Bien qu'il lui ait dit de reprendre courage, l'expression d'Edel devint encore plus émue. Mais bientôt, elle serra les paupières, comme pour avaler une émotion, puis reprit avec un visage composé, finit le bandage et le noua.
« Ça ne fait vraiment pas mal, hein ? »
« Vraiment. Bien sûr, je ne peux pas encore le bouger vigoureusement, mais ça ne fait pas mal du tout quand c'est immobile. »
« Tant mieux. Je vais aller chercher quelque chose à boire. Ou tu préfères des fruits ? »
« Non. De l'eau va bien. Merci. »
C'est alors, comme Edel acquiesçait et se levait de son siège.
Un coup retentit — toc, toc — et Nathan s'annonça. Laslo, qui avait à demi retiré sa chemise pour le bandage, la rejeta sur lui et appela.
« Entre. »
Nathan jeta la porte grande ouverte, puis, voyant Laslo avec le devant de sa chemise déboutonné et Edel à côté de lui, il paniqua et recula.

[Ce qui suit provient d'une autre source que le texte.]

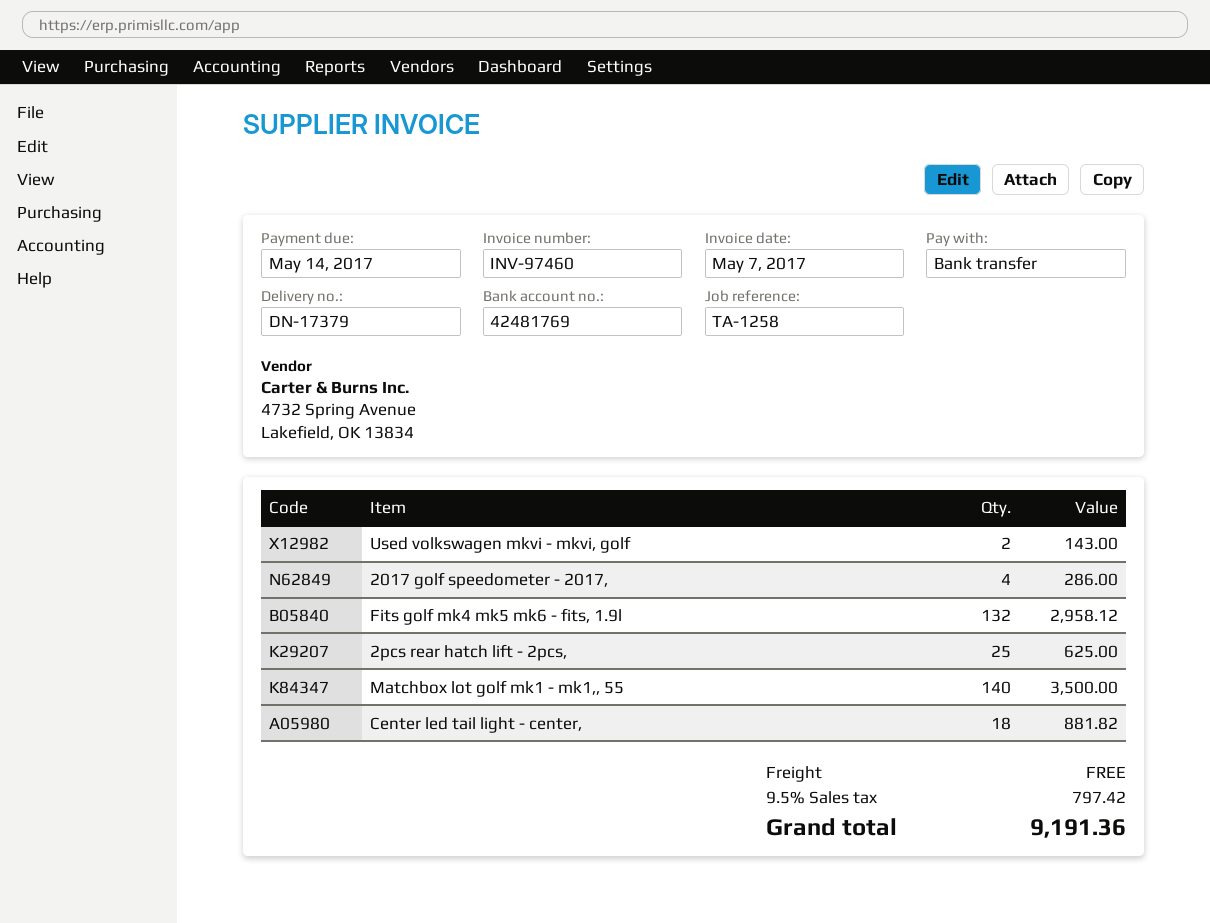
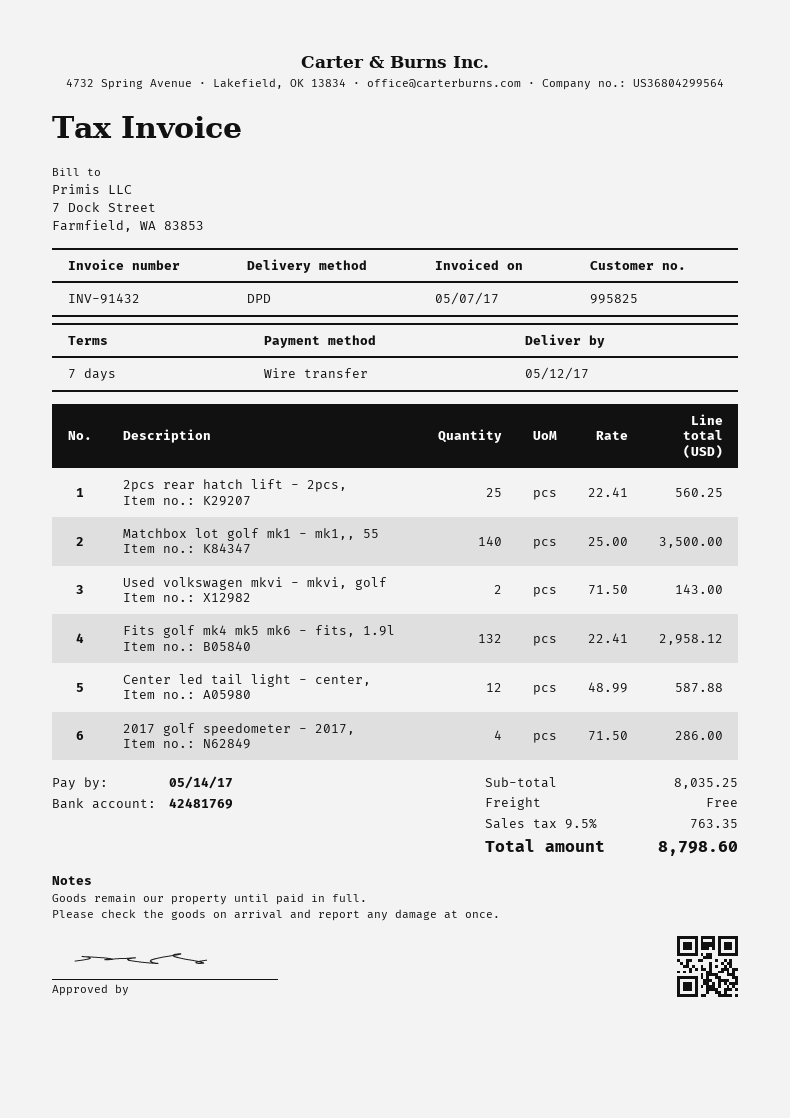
invoice number: INV-97460 -> INV-91432
2pcs rear hatch lift - 2pcs,: 25 for 625.00 -> 25 for 560.25
Center led tail light - center,: 18 for 881.82 -> 12 for 587.88
tax: 9.5% = 797.42 -> 9.5% = 763.35
total: 9191.36 -> 8798.60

« D-dois-je revenir plus tard ? »
« Le bandage est fini, donc c'est bon. Ah, Edel. Tu peux m'aider avec ça ? »
« Regarde-moi. Je ne pensais qu'à ta soif et j'ai oublié de boutonner ta chemise. »
Edel posa le plateau et boutonna la chemise de Laslo.
Ce n'est qu'alors, réalisant que ce n'était rien, que Nathan s'approcha avec une expression détendue.
« Qu'est-ce qu'il y a ? »
« La chatte sauvage est prise au piège. »
À ces mots, les yeux de Laslo s'aiguisèrent instantanément.